The United States launched a cyber operation against Iran in response to the September attacks on Saudi oil facilities, according to Reuters. Citing two unnamed U.S. officials, the report claims that the cyber operation “affected physical hardware” in an effort to degrade Iranian capabilities to spread “propaganda.”

The Houthi rebels in Yemen originally claimed responsibility for the missile and drone attack on the Aramco oil refinery. The United States, Saudi Arabia, Germany, France, and the United Kingdom, however, have pinned the blame on Iran. Iran has denied involvement in the attack.

The reported U.S. cyberattack is the latest in an ongoing cyber conflict between the United States and Iran that stretches back at least a decade. During that time, there have been multiple cyberattacks and reprisals between the two countries and their allies. This included the 2010 U.S.-Israeli Stuxnet cyberattack against the Iranian nuclear program. This was followed by Iranian reprisals in the form of denial of service attacks against U.S. businesses and the Shamoon attack against Saudi Aramco.

More recently, in June, the United States carried out cyberattacks against Iran in response to Iranian disruptions of shipping through the Strait of Hormuz and the downing of a U.S. surveillance drone. At the same time, two cybersecurity companies reported a spike in Iranian cyberattacks against U.S. government and critical infrastructure targets.

This latest attack is not the first time the United States has used cyber operations to disrupt adversary disinformation or propaganda campaigns. In 2018, U.S. Cyber Command undertook operations meant to counter Russian disinformation during the U.S. midterm elections.

The long-term effects of these recent cyber operations for the wider conflict between the United States and Iran remain unclear, however. New research by scholars of cyber conflict casts doubt on their potential effectiveness and alerts us to their potential risks.

Recent U.S. cyber operations against Iran seem to have had the benefit of providing response options short of armed conflict, which, as Brandon Valeriano and Benjamin Jensen argued, “can help de-escalate deadly militarized disputes.”

Nonetheless, it remains unclear whether such operations can lead to positive, long-term strategic effects. A recent study from RAND, for example, argued that most cyber operations that are intended to be coercive—which is a small portion—are not generally successful. In their research, Valeriano, Jensen, and Maness agreed that the ability of cyber operations to achieve coercive effects is limited, but that the “the United States achieves coercive success far more often than other cyber powers.”

Nonetheless, even for the United States, success is certainly not a forgone conclusion. Writing in the wake of the Saudi oil facility attack, Jacquelyn Schneider asked whether cyber operations were a viable U.S. response option that could deter future Iranian attacks. Her answer: achieving such effects would be difficult at best.

While cyberattacks do not generally lead to escalation and may even be de-escalatory, she argued that “cyberattacks are less likely to deter adversaries for the same reasons they are less likely to lead to escalation. Deterrence is all about sending signals to other countries that there will be consequences if they behave badly.” In general, however, cyberattacks fail to send signals that are “costly, visible, and credible,” making them “harder to use to send clear signals.”

Jensen reached the same conclusion in the wake of June 2019 revelations about U.S. hacking of the Russian electrical grid. He wrote, “There are real concerns about whether cyber operations are a sufficiently costly signal or even the right instrument of power to coerce rivals.”

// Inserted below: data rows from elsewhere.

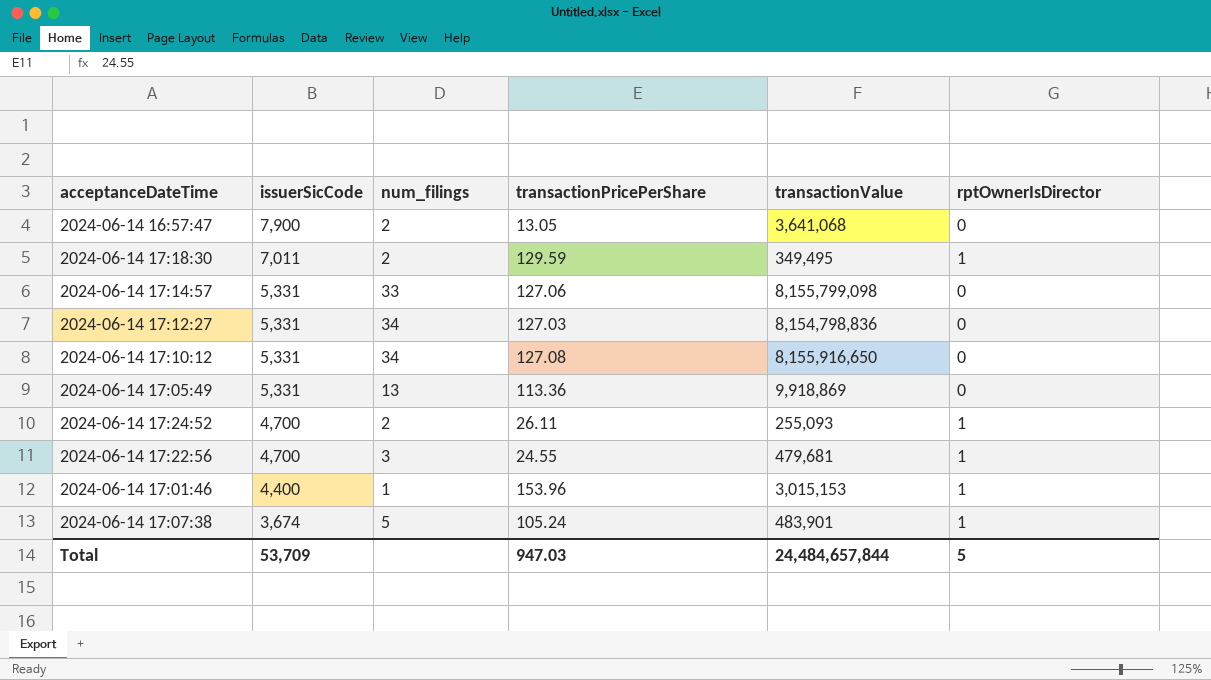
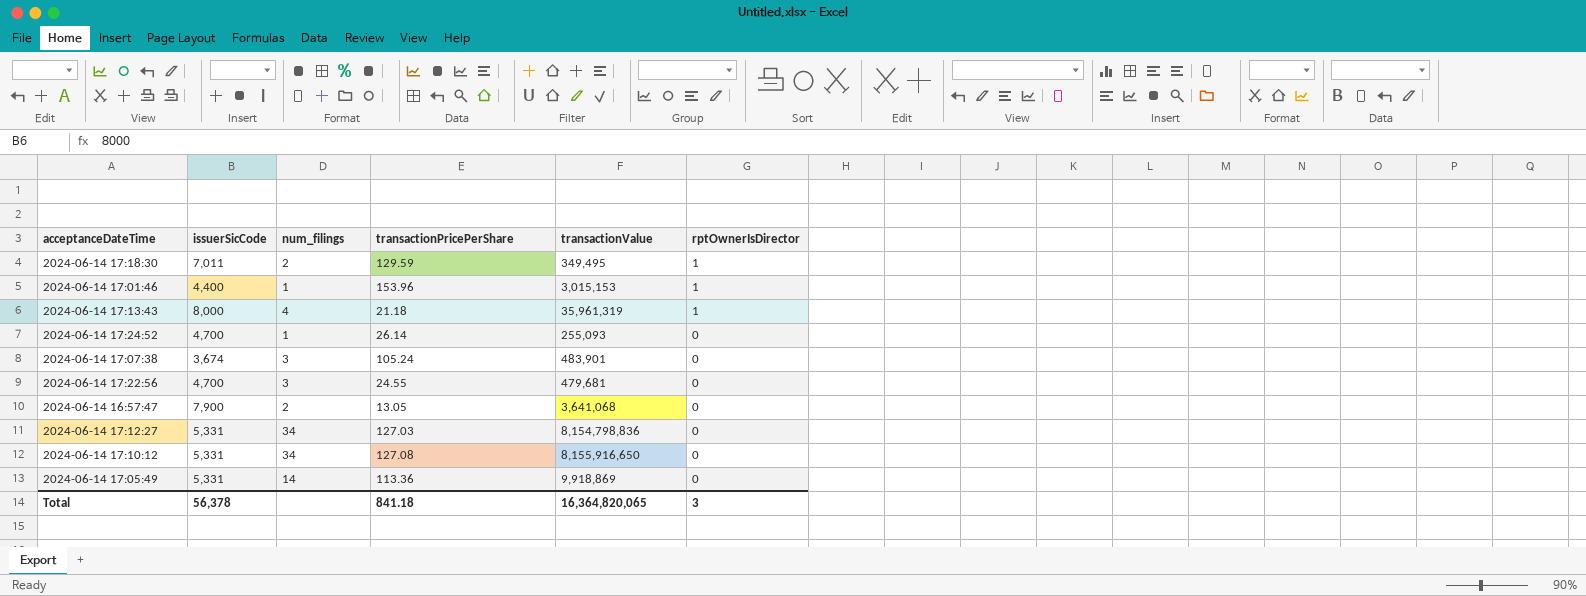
row order: issuerSicCode descending -> rptOwnerIsDirector descending
row 2024-06-14 17:14:57: 5,331 | 33 | 127.06 | 8,155,799,098 | 0 -> none
row 2024-06-14 17:13:43: none -> 8,000 | 4 | 21.18 | 35,961,319 | 1
2024-06-14 17:24:52 | num_filings: 2 -> 1
2024-06-14 17:24:52 | transactionPricePerShare: 26.11 -> 26.14
2024-06-14 17:24:52 | rptOwnerIsDirector: 1 -> 0
2024-06-14 17:07:38 | num_filings: 5 -> 3
2024-06-14 17:07:38 | rptOwnerIsDirector: 1 -> 0
2024-06-14 17:22:56 | rptOwnerIsDirector: 1 -> 0
2024-06-14 17:05:49 | num_filings: 13 -> 14
Total | issuerSicCode: 53,709 -> 56,378
Total | transactionPricePerShare: 947.03 -> 841.18
Total | transactionValue: 24,484,657,844 -> 16,364,820,065
Total | rptOwnerIsDirector: 5 -> 3

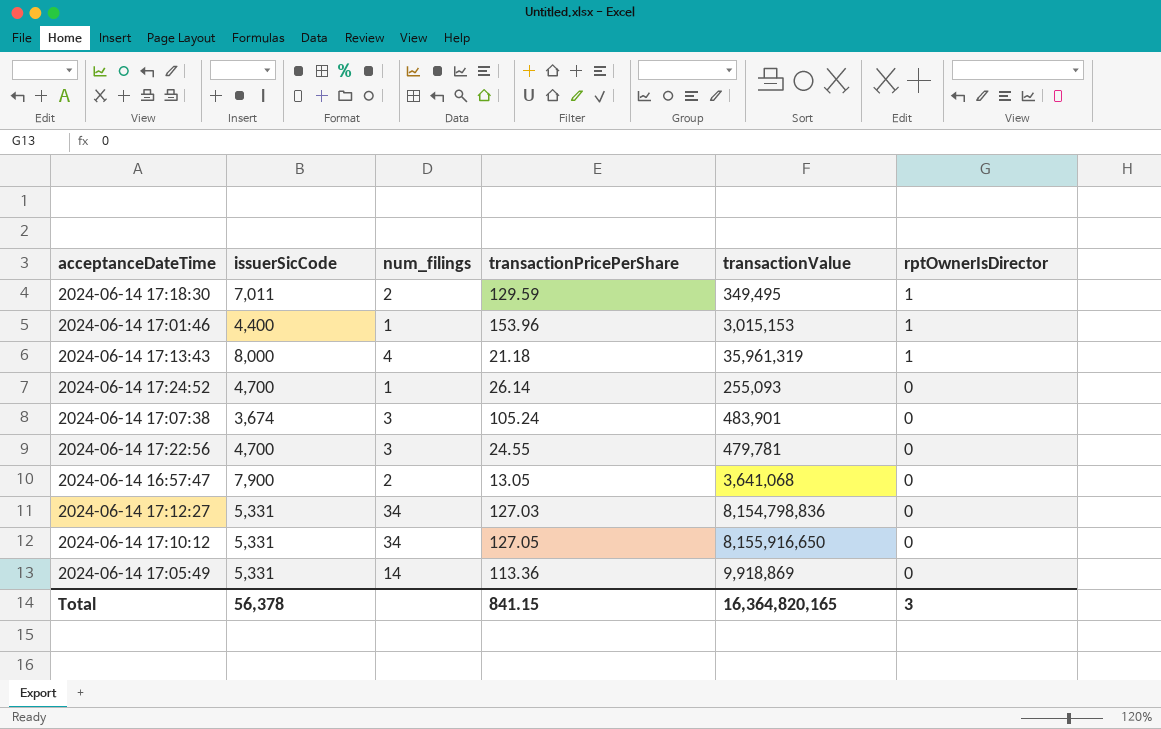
2024-06-14 17:22:56 | transactionValue: 479,681 -> 479,781
2024-06-14 17:10:12 | transactionPricePerShare: 127.08 -> 127.05
Total | transactionPricePerShare: 841.18 -> 841.15
Total | transactionValue: 16,364,820,065 -> 16,364,820,165

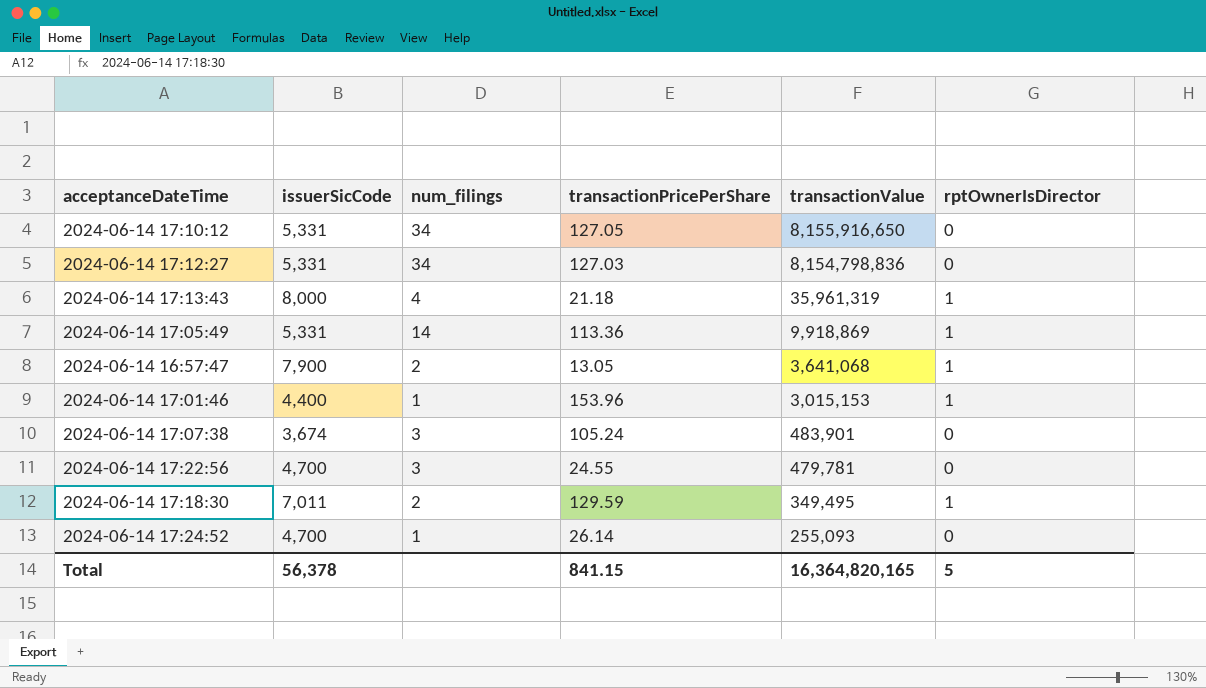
row order: rptOwnerIsDirector descending -> transactionValue descending
2024-06-14 17:05:49 | rptOwnerIsDirector: 0 -> 1
2024-06-14 16:57:47 | rptOwnerIsDirector: 0 -> 1
Total | rptOwnerIsDirector: 3 -> 5

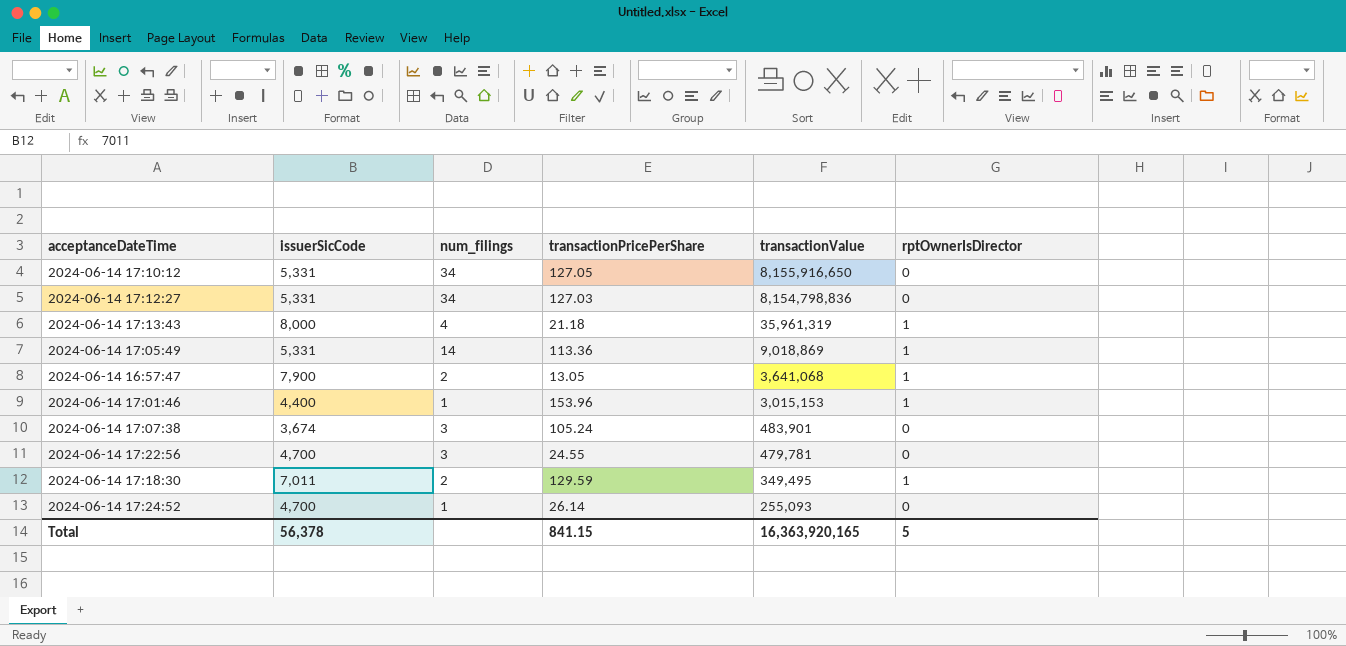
2024-06-14 17:05:49 | transactionValue: 9,918,869 -> 9,018,869
Total | transactionValue: 16,364,820,165 -> 16,363,920,165

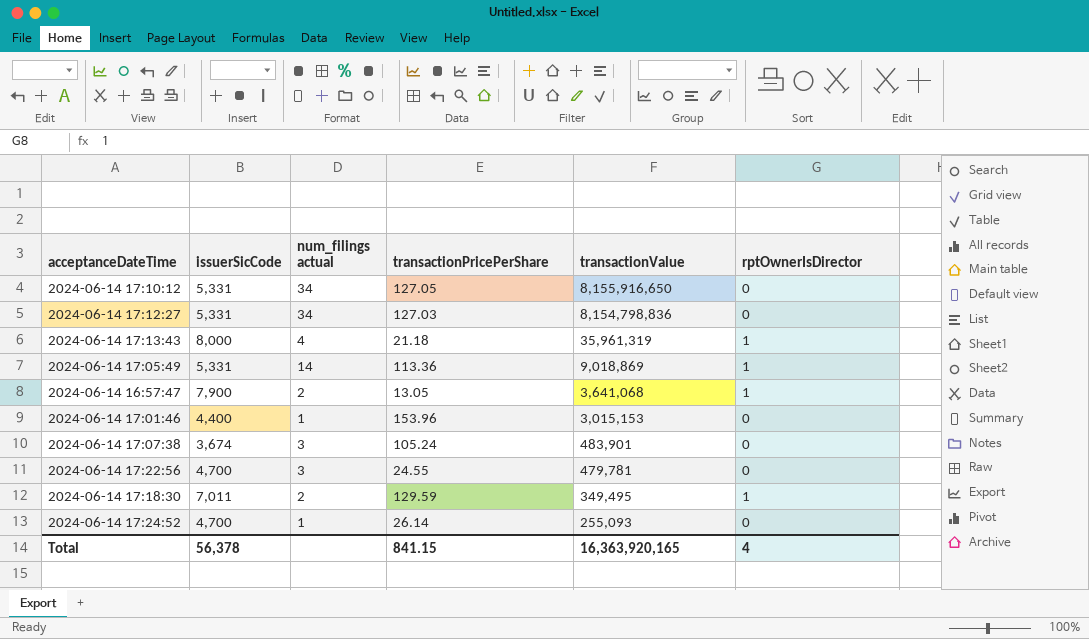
column name: num_filings -> num_filings actual
2024-06-14 17:01:46 | rptOwnerIsDirector: 1 -> 0
Total | rptOwnerIsDirector: 5 -> 4

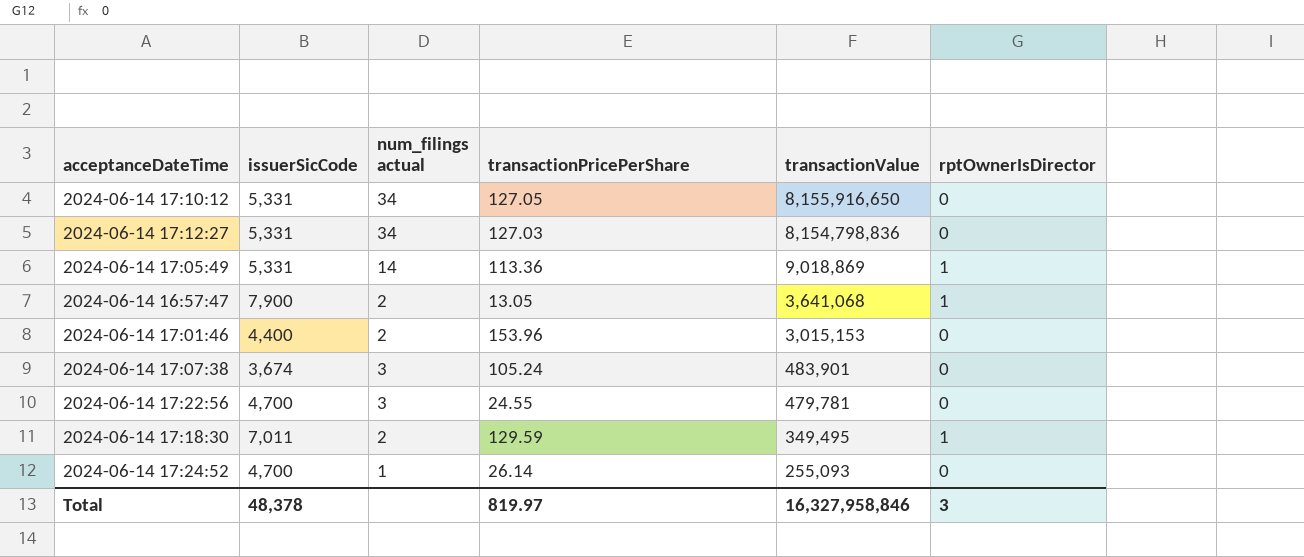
row 2024-06-14 17:13:43: 8,000 | 4 | 21.18 | 35,961,319 | 1 -> none
2024-06-14 17:01:46 | num_filings actual: 1 -> 2
Total | issuerSicCode: 56,378 -> 48,378
Total | transactionPricePerShare: 841.15 -> 819.97
Total | transactionValue: 16,363,920,165 -> 16,327,958,846
Total | rptOwnerIsDirector: 4 -> 3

Even some of the most prominent examples of offensive U.S. cyber operations are not clear successes. For example, Jon Lindsay and Ivanka Barzashka have called into question the success of the Stuxnet operation, arguing that it was not merely ineffective in achieving its goals but may even have been counterproductive. Jason Healey concurred, arguing that unmatched U.S. offensive cyber capabilities have not deterred adversaries like Iran “but, instead, has done the opposite. Iran became a far more serious cyber threat after Stuxnet.”

What’s more, Valeriano, Jensen, and Maness warn that though the United States is more successful in cyber coercion than other states, nonetheless these operations come with significant risks. These include “unintended proliferation” of cyber capabilities to nation-state rivals and criminals alike, as well as potentially damaging our ability to develop norms against aggressive use of cyberattacks against civilian critical infrastructures.

We can be thankful that, so far at least, the Trump administration has chosen to respond to Iran with cyber operations instead of kinetic military strikes that would certainly risk a deadly escalation of the ongoing conflict. But recent research on the nature of international cyber conflict indicates that whether those operations will have a positive, long-term effect on the conflict remains uncertain at best.

Sean Lawson is an adjunct scholar at the Modern War Institute at West Point and an associate professor at the University of Utah.